══ Records provided
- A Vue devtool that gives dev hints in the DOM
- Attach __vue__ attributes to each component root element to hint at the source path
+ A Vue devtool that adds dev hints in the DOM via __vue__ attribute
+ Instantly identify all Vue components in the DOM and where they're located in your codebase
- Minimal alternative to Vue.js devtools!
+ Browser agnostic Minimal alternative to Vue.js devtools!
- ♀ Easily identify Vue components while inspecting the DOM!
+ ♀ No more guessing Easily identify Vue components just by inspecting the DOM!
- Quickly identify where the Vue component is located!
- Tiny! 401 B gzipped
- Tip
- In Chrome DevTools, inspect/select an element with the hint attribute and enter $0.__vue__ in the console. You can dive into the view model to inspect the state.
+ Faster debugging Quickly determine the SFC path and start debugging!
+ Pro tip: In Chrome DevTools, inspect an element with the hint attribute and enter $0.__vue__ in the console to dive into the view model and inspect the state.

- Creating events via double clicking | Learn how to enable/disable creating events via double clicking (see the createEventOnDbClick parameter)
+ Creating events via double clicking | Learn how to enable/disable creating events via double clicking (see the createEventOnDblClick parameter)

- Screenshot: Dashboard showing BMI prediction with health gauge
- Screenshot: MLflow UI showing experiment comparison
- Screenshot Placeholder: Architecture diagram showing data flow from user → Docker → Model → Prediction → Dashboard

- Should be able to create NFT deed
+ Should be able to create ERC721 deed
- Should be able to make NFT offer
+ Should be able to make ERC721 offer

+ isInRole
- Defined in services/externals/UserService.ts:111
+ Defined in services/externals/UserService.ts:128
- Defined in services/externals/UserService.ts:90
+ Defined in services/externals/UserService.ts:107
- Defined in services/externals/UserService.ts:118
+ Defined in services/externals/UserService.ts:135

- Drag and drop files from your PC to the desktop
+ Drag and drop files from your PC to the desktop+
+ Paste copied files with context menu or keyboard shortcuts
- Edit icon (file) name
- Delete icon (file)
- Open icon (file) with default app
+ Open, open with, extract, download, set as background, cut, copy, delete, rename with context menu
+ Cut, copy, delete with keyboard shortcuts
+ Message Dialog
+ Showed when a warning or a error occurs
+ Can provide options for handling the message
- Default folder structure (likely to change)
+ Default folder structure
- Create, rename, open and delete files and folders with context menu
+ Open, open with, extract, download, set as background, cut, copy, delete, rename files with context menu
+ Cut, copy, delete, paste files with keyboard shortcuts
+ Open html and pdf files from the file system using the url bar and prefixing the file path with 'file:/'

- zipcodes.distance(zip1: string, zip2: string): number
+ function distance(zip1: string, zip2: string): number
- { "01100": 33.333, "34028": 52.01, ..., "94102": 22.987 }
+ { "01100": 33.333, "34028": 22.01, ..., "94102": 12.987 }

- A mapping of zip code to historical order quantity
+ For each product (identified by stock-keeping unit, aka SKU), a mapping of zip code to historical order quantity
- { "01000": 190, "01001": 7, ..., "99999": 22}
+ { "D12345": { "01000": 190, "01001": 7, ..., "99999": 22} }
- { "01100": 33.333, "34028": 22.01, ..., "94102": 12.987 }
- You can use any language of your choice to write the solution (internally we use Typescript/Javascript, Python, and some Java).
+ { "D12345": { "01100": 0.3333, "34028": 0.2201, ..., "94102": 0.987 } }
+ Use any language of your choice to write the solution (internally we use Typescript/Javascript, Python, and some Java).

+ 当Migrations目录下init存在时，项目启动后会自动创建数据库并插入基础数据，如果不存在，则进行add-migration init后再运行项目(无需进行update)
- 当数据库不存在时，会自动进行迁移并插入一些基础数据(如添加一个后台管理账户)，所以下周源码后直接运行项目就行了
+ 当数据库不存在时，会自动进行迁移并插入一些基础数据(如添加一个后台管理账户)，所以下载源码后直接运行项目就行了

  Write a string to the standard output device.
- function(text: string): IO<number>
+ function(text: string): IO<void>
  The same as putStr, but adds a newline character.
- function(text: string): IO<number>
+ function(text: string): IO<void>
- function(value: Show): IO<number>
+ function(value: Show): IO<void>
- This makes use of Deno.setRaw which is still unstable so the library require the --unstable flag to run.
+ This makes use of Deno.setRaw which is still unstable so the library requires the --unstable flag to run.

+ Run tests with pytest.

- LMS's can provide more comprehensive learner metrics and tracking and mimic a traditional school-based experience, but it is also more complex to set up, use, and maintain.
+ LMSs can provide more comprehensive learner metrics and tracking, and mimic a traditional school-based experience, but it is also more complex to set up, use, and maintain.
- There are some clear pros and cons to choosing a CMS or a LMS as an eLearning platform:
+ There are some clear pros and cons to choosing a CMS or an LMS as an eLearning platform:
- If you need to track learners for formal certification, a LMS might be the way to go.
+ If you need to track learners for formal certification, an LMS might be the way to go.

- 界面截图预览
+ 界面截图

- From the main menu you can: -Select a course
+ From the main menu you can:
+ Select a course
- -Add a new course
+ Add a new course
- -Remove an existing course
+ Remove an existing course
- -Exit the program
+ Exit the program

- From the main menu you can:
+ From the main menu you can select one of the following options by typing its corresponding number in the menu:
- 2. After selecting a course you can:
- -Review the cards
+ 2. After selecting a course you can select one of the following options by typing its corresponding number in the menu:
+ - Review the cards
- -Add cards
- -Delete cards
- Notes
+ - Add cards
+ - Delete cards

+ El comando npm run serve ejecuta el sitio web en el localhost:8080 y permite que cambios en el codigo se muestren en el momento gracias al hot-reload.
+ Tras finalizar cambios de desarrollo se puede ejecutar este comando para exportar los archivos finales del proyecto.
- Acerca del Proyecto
════
### Problem requirements
Extract the entries above verbatim.

### Response to the task
- A Vue devtool that gives dev hints in the DOM
- Attach __vue__ attributes to each component root element to hint at the source path
+ A Vue devtool that adds dev hints in the DOM via __vue__ attribute
+ Instantly identify all Vue components in the DOM and where they're located in your codebase
- Minimal alternative to Vue.js devtools!
+ Browser agnostic Minimal alternative to Vue.js devtools!
- ♀ Easily identify Vue components while inspecting the DOM!
+ ♀ No more guessing Easily identify Vue components just by inspecting the DOM!
- Quickly identify where the Vue component is located!
- Tiny! 401 B gzipped
- Tip
- In Chrome DevTools, inspect/select an element with the hint attribute and enter $0.__vue__ in the console. You can dive into the view model to inspect the state.
+ Faster debugging Quickly determine the SFC path and start debugging!
+ Pro tip: In Chrome DevTools, inspect an element with the hint attribute and enter $0.__vue__ in the console to dive into the view model and inspect the state.

- Creating events via double clicking | Learn how to enable/disable creating events via double clicking (see the createEventOnDbClick parameter)
+ Creating events via double clicking | Learn how to enable/disable creating events via double clicking (see the createEventOnDblClick parameter)

- Screenshot: Dashboard showing BMI prediction with health gauge
- Screenshot: MLflow UI showing experiment comparison
- Screenshot Placeholder: Architecture diagram showing data flow from user → Docker → Model → Prediction → Dashboard

- Should be able to create NFT deed
+ Should be able to create ERC721 deed
- Should be able to make NFT offer
+ Should be able to make ERC721 offer

+ isInRole
- Defined in services/externals/UserService.ts:111
+ Defined in services/externals/UserService.ts:128
- Defined in services/externals/UserService.ts:90
+ Defined in services/externals/UserService.ts:107
- Defined in services/externals/UserService.ts:118
+ Defined in services/externals/UserService.ts:135

- Drag and drop files from your PC to the desktop
+ Drag and drop files from your PC to the desktop+
+ Paste copied files with context menu or keyboard shortcuts
- Edit icon (file) name
- Delete icon (file)
- Open icon (file) with default app
+ Open, open with, extract, download, set as background, cut, copy, delete, rename with context menu
+ Cut, copy, delete with keyboard shortcuts
+ Message Dialog
+ Showed when a warning or a error occurs
+ Can provide options for handling the message
- Default folder structure (likely to change)
+ Default folder structure
- Create, rename, open and delete files and folders with context menu
+ Open, open with, extract, download, set as background, cut, copy, delete, rename files with context menu
+ Cut, copy, delete, paste files with keyboard shortcuts
+ Open html and pdf files from the file system using the url bar and prefixing the file path with 'file:/'

- zipcodes.distance(zip1: string, zip2: string): number
+ function distance(zip1: string, zip2: string): number
- { "01100": 33.333, "34028": 52.01, ..., "94102": 22.987 }
+ { "01100": 33.333, "34028": 22.01, ..., "94102": 12.987 }

- A mapping of zip code to historical order quantity
+ For each product (identified by stock-keeping unit, aka SKU), a mapping of zip code to historical order quantity
- { "01000": 190, "01001": 7, ..., "99999": 22}
+ { "D12345": { "01000": 190, "01001": 7, ..., "99999": 22} }
- { "01100": 33.333, "34028": 22.01, ..., "94102": 12.987 }
- You can use any language of your choice to write the solution (internally we use Typescript/Javascript, Python, and some Java).
+ { "D12345": { "01100": 0.3333, "34028": 0.2201, ..., "94102": 0.987 } }
+ Use any language of your choice to write the solution (internally we use Typescript/Javascript, Python, and some Java).

+ 当Migrations目录下init存在时，项目启动后会自动创建数据库并插入基础数据，如果不存在，则进行add-migration init后再运行项目(无需进行update)
- 当数据库不存在时，会自动进行迁移并插入一些基础数据(如添加一个后台管理账户)，所以下周源码后直接运行项目就行了
+ 当数据库不存在时，会自动进行迁移并插入一些基础数据(如添加一个后台管理账户)，所以下载源码后直接运行项目就行了

  Write a string to the standard output device.
- function(text: string): IO<number>
+ function(text: string): IO<void>
  The same as putStr, but adds a newline character.
- function(text: string): IO<number>
+ function(text: string): IO<void>
- function(value: Show): IO<number>
+ function(value: Show): IO<void>
- This makes use of Deno.setRaw which is still unstable so the library require the --unstable flag to run.
+ This makes use of Deno.setRaw which is still unstable so the library requires the --unstable flag to run.

+ Run tests with pytest.

- LMS's can provide more comprehensive learner metrics and tracking and mimic a traditional school-based experience, but it is also more complex to set up, use, and maintain.
+ LMSs can provide more comprehensive learner metrics and tracking, and mimic a traditional school-based experience, but it is also more complex to set up, use, and maintain.
- There are some clear pros and cons to choosing a CMS or a LMS as an eLearning platform:
+ There are some clear pros and cons to choosing a CMS or an LMS as an eLearning platform:
- If you need to track learners for formal certification, a LMS might be the way to go.
+ If you need to track learners for formal certification, an LMS might be the way to go.

- 界面截图预览
+ 界面截图

- From the main menu you can: -Select a course
+ From the main menu you can:
+ Select a course
- -Add a new course
+ Add a new course
- -Remove an existing course
+ Remove an existing course
- -Exit the program
+ Exit the program

- From the main menu you can:
+ From the main menu you can select one of the following options by typing its corresponding number in the menu:
- 2. After selecting a course you can:
- -Review the cards
+ 2. After selecting a course you can select one of the following options by typing its corresponding number in the menu:
+ - Review the cards
- -Add cards
- -Delete cards
- Notes
+ - Add cards
+ - Delete cards

+ El comando npm run serve ejecuta el sitio web en el localhost:8080 y permite que cambios en el codigo se muestren en el momento gracias al hot-reload.
+ Tras finalizar cambios de desarrollo se puede ejecutar este comando para exportar los archivos finales del proyecto.
- Acerca del Proyecto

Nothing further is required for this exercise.